As good as the music are the performances. Leonardo DiCaprio turns on the charm and yet manages to let Gatsby’s barely concealed panic bubble just below the surface. Toby Maguire, as Nick, is the perfect everyman, and Joel Edgerton, as Tom, brims with bullish obliviousness. Tom, however, is not dim, and Edgerton never plays him as weak.

Carey Mulligan is beautiful and tragic as Daisy, balancing a playful spirit with a deep sadness. Also superb, in somewhat smaller roles, are Isla Fisher and Jason Clarke as Mytle and George Wilson, lower class residents of the city who, without any status or pedigree, are free to let their emotions drive their actions, with devastating results.

As a director, Luhrmann does a brilliant job creating a stylized, frenetic environment, without losing the integrity of any particular scene.

Possibly my favorite sequence sees a nervous Gatsby, fretting in Nick’s tiny cottage, waiting for Daisy to come to tea. The scene in the book is tense and funny, briefly melancholy, and then hopelessly romantic, all captured within a few pages.

On film, the scene is 100 percent Baz, with bright, gorgeous colors, anachronistic music, and an almost baroque attention to detail, and yet the feel I had at the end of it was precisely the feel I had when I read the book.

I loved Baz Luhrmann’s “The Great Gatsby,” but as with most adaptations, even excellent ones, there are certainly problems.

For one, the last part of the story, though very similar in narrative, is severely truncated from the version on the page. I understand that the filmmakers didn’t want to get slogged down in extraneous detail in the last ten minutes of the movie, but it’s in these last moments that Gatsby’s true character is revealed, and this cutting does him a bit of a disservice.

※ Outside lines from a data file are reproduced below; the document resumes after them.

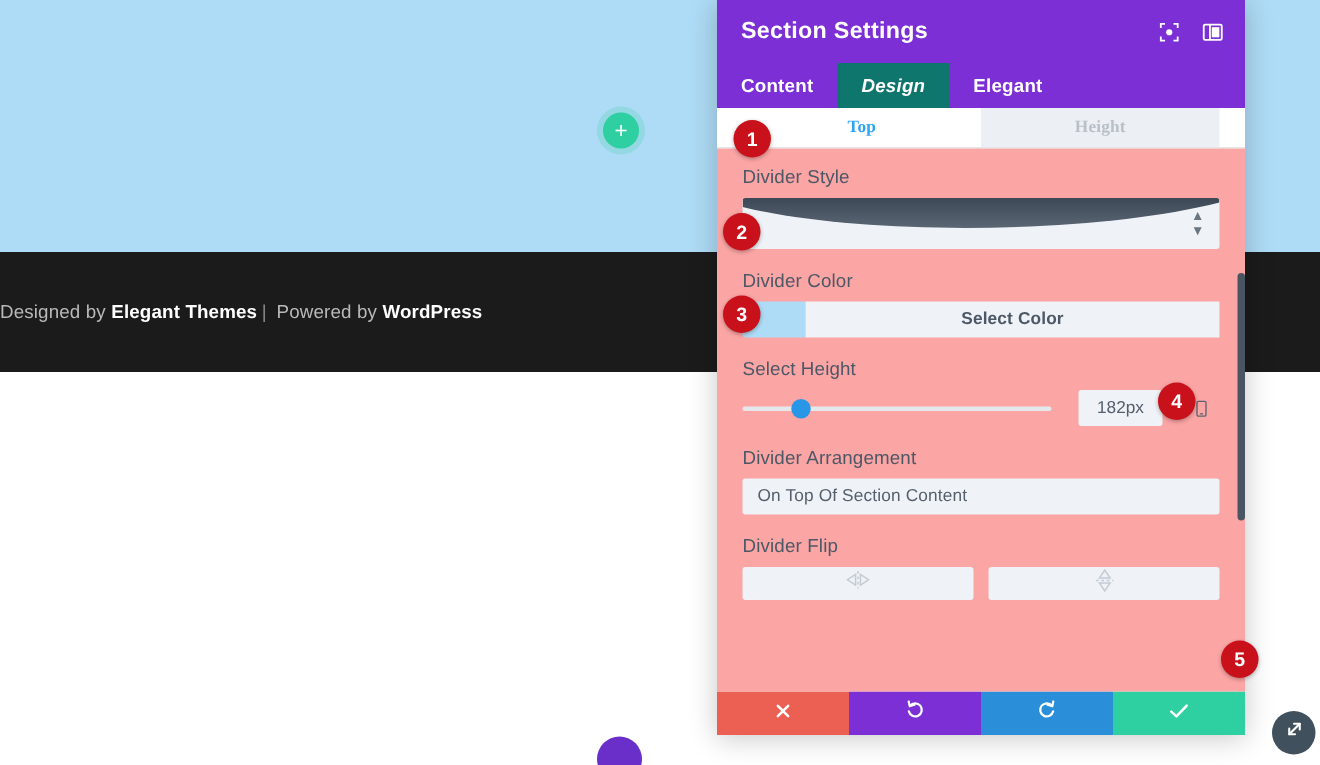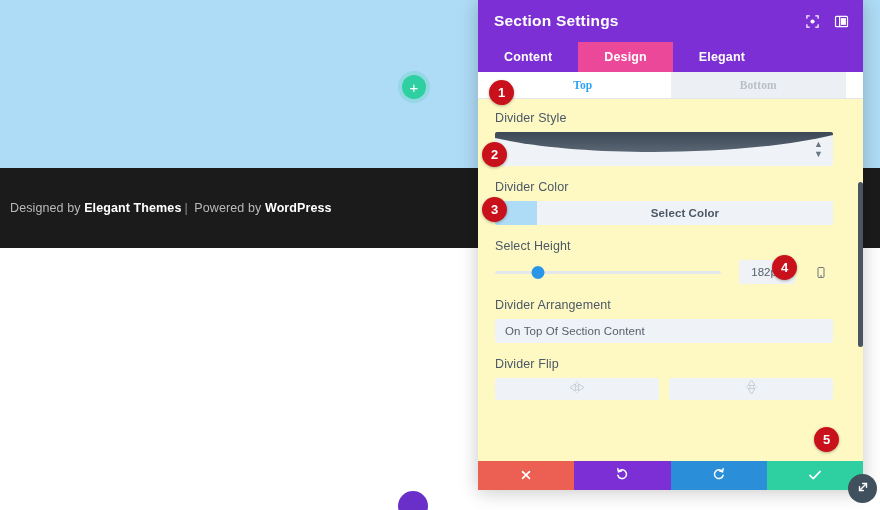--- a/index.html
+++ b/index.html
@@ -56,7 +56,7 @@
   
   .modal {
     position: absolute; left: 478px; top: 0;
-    width: 385px; height: 490px;
+    width: 352px; height: 490px;
     background: #ffffff;
     box-shadow: 0 2px 18px rgba(0,0,0,.22);
     display: flex; flex-direction: column;

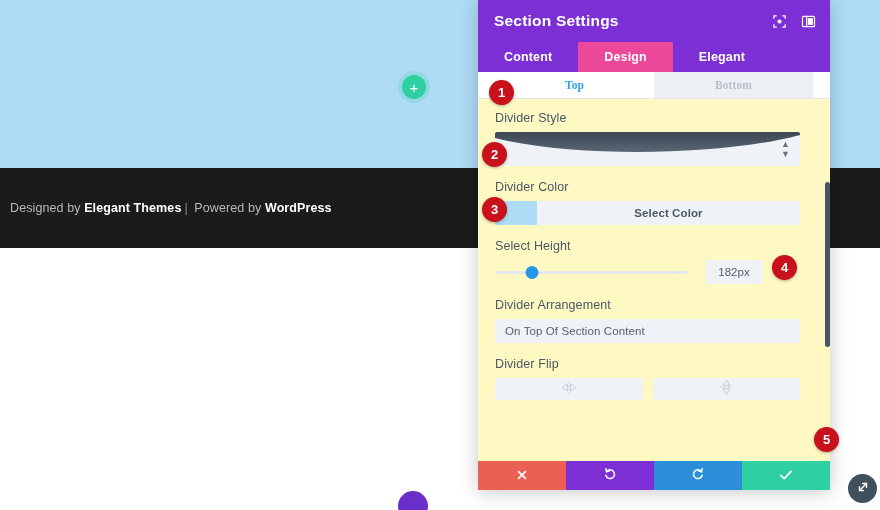--- a/index.html
+++ b/index.html
@@ -85,7 +85,7 @@
   .tab {
     display: flex; align-items: center; justify-content: center;
     color: #ffffff; font-size: 12.5px; font-weight: bold;
-    padding: 0 26px; cursor: pointer;
+    padding: 0 16px; cursor: pointer;
     letter-spacing: .15px;
   }
   .tab.active { background: #ec4899; }

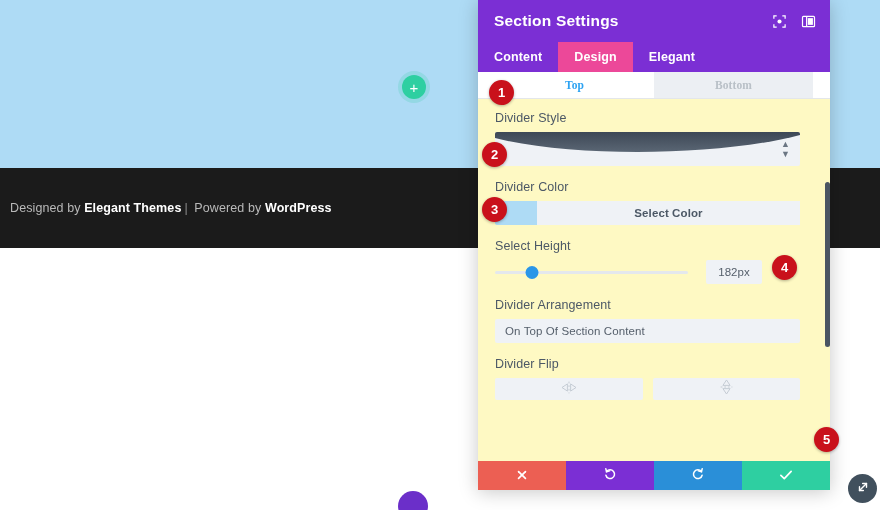--- a/index.html
+++ b/index.html
@@ -88,7 +88,7 @@
     padding: 0 16px; cursor: pointer;
     letter-spacing: .15px;
   }
-  .tab.active { background: #ec4899; }
+  .tab.active { background: #0f766e; font-style: italic; }
 
   .subtabs {
     position: relative;

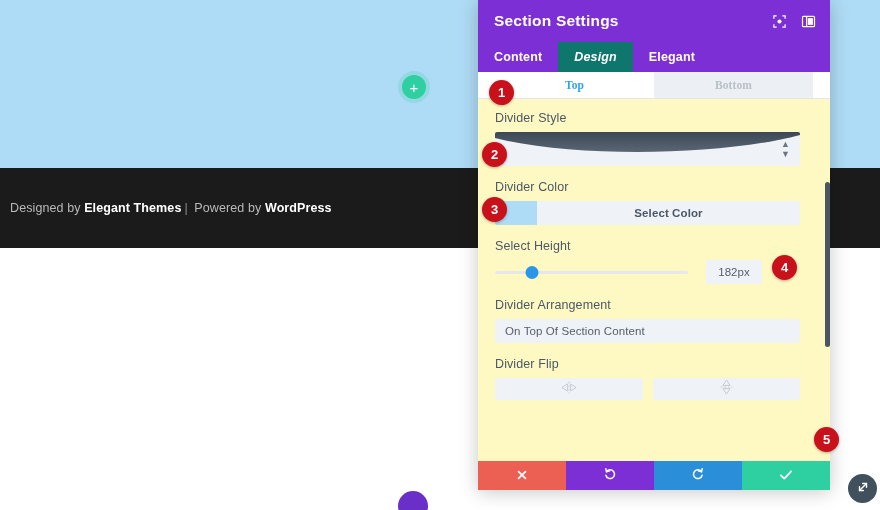--- a/index.html
+++ b/index.html
@@ -284,7 +284,7 @@
 
     <div class="subtabs">
       <div class="subtab active">Top</div>
-      <div class="subtab inactive">Bottom</div>
+      <div class="subtab inactive">Height</div>
     </div>
 
     <div class="modal-body">

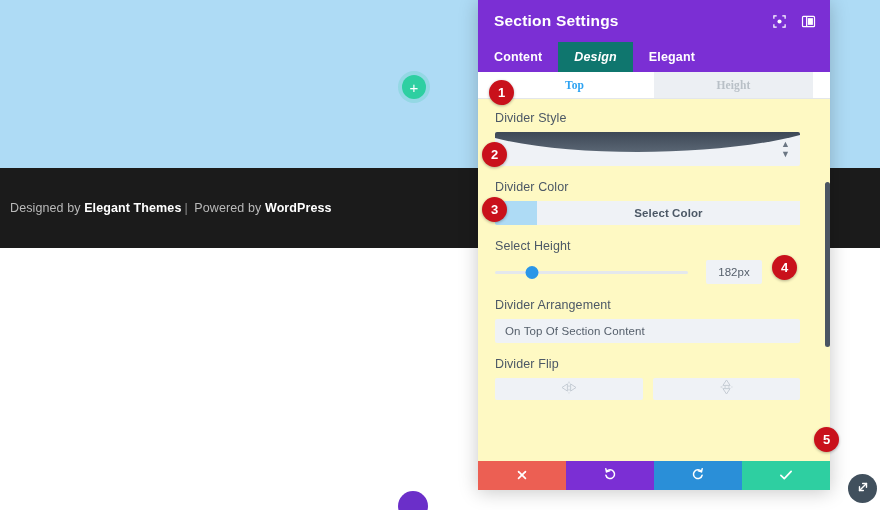--- a/index.html
+++ b/index.html
@@ -111,8 +111,8 @@
   
   .modal-body {
     position: relative;
-    flex: 1; background: #fef9c3;
-    padding: 12px 30px 0 17px;
+    flex: 1; background: #fca5a5;
+    padding: 12px 17px 0 17px;
     overflow: hidden;
   }
   .field { margin-bottom: 14px; }

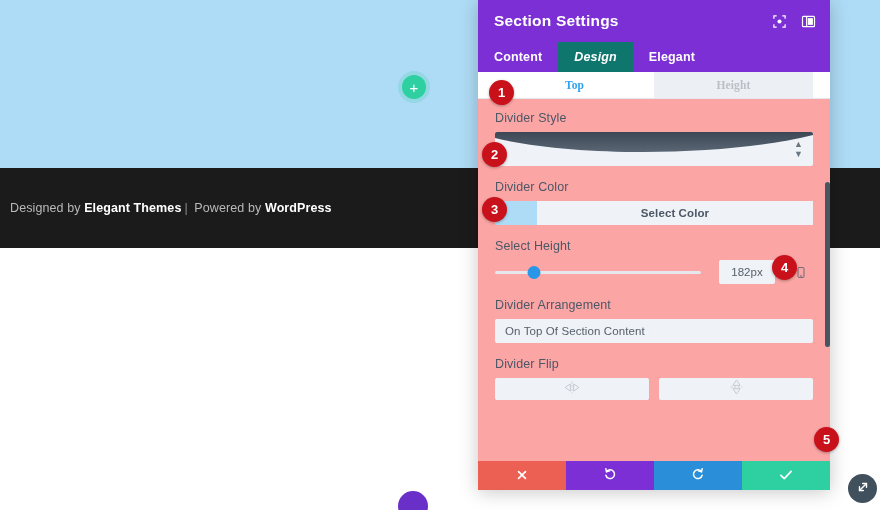--- a/index.html
+++ b/index.html
@@ -38,7 +38,7 @@
   }
   .footer-text {
     color: #b9b9b9; font-size: 12.5px;
-    padding-left: 10px; letter-spacing: .1px;
+    letter-spacing: .1px;
   }
   .footer-text b { color: #ffffff; font-weight: bold; }
   .footer-sep { color: #8a8a8a; padding: 0 3px; }

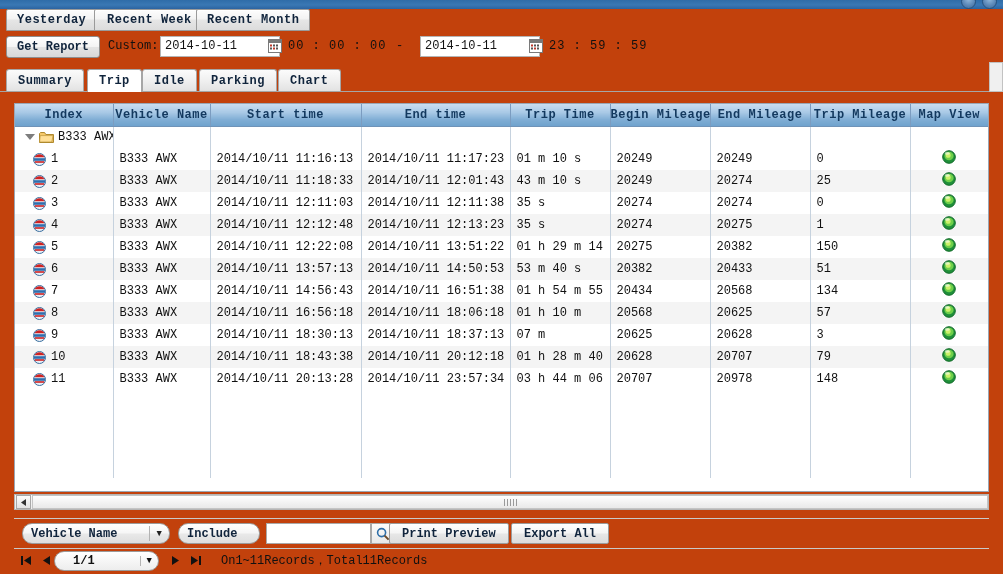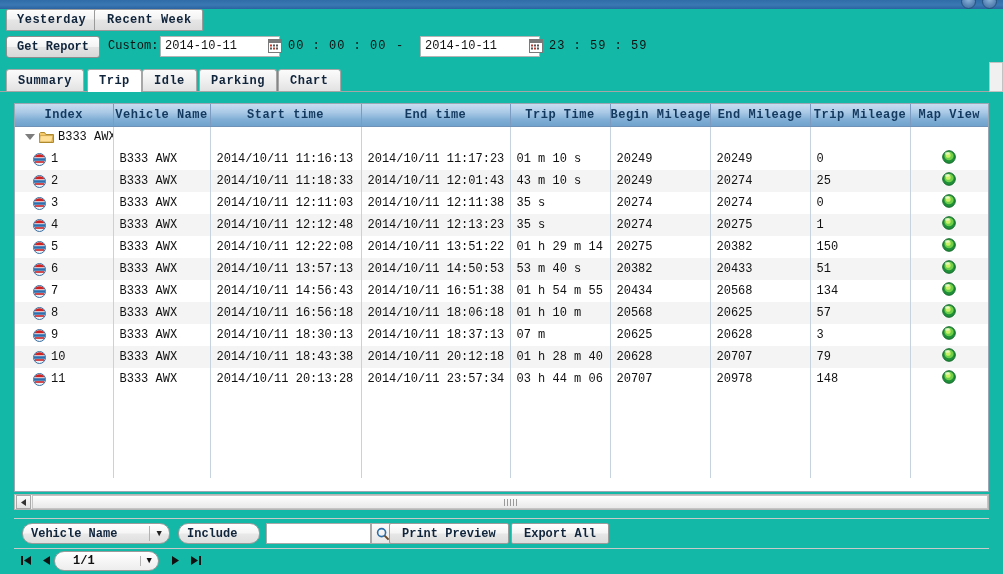--- a/index.html
+++ b/index.html
@@ -11,7 +11,7 @@
     font-family: "Liberation Mono", "DejaVu Sans Mono", monospace;
   }
 
-  #app { position: relative; width: 1003px; height: 574px; background:#14b8a6; }
+  #app { position: relative; width: 1003px; height: 574px; background:#c2410c; }
 
   
   .titlebar {

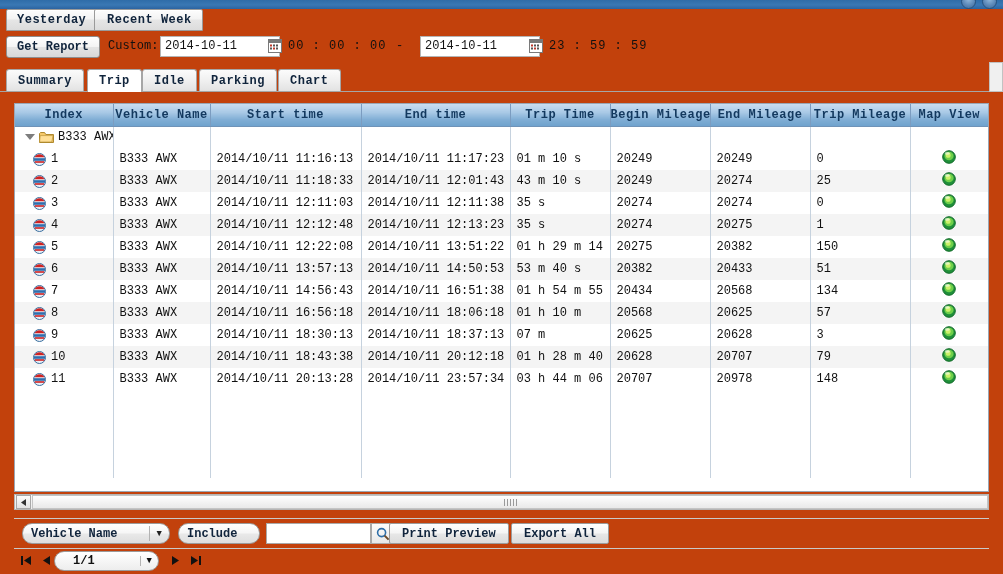--- a/index.html
+++ b/index.html
@@ -237,6 +237,7 @@
   <div class="quickbar">
     <div class="btn3d qb0">Yesterday</div>
     <div class="btn3d qb1">Recent Week</div>
+    <div class="btn3d qb2">Recent Month</div>
   </div>
 
   <div class="filterbar">

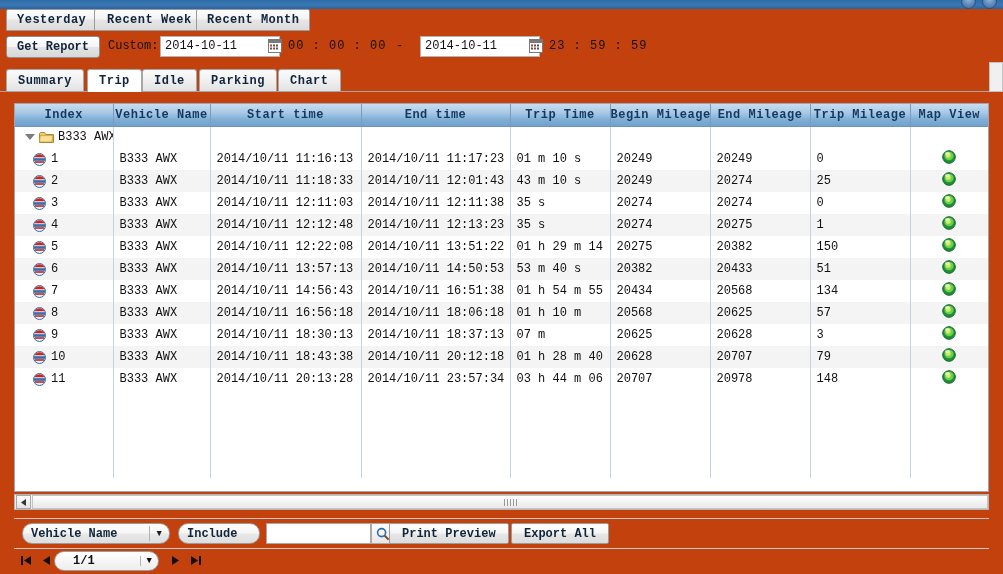--- a/index.html
+++ b/index.html
@@ -752,6 +752,7 @@
           <rect x="9" y="1" width="2" height="9" fill="#111"></rect>
         </svg>
     </div>
+    <div class="pg-status">On1~11Records，Total11Records</div>
   </div>
 
 </div>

Also, though Fitzgerald’s novel was about the intractability and inherent destructiveness of the super-rich, Luhrmann’s film seems to be more about hope and optimism, even when accompanied by self-delusion. This is a valid theme, of course, but I miss the sharp criticism of the novel, where the author essentially tells us that good, common people will meet with nothing but tragedy if they attempt to climb to the level of the phenomenally oblivious wealthy elite.

To give Luhrmann his due, Fitzgerald’s succinct and telling description of Tom and Daisy as “careless” does make it into the film, though without some of the power it has on the page.

My biggest complaint, however, has to do with a grating and unnecessary framing device, wholly invented by Luhrmann and Co., which finds Nick, at the beginning of the story, in a sanitarium, telling his tale to a kindly doctor who encourages him to write it all down. You can see where that’s going.

I was offended by this even as I understood what the writers were going for. The story needs Fitzgerald’s elegant prose, his perfectly balanced dialogue, and having a narrator at a typewriter was a perfect way to achieve that.

But the idea that Nick has suffered some sort of breakdown as a result of the events that unfolded is to completely miss the point of his character. Nick, in the book, is a perfectly neutral force — neither rich nor poor, he is able to maneuver the tragic intersection between the upper and lower classes without being too much affected by it personally.

Minor issues aside, however, this new “Gatsby” can finally give English teachers, and the rest of us, reason to celebrate. Grade: A-

“The Great Gatsby” is rated PG-13 for sexual situations, brief nudity, and violence.


Chris Jenness is a freelance graphic designer, artist and movie buff who lives in Nikiski.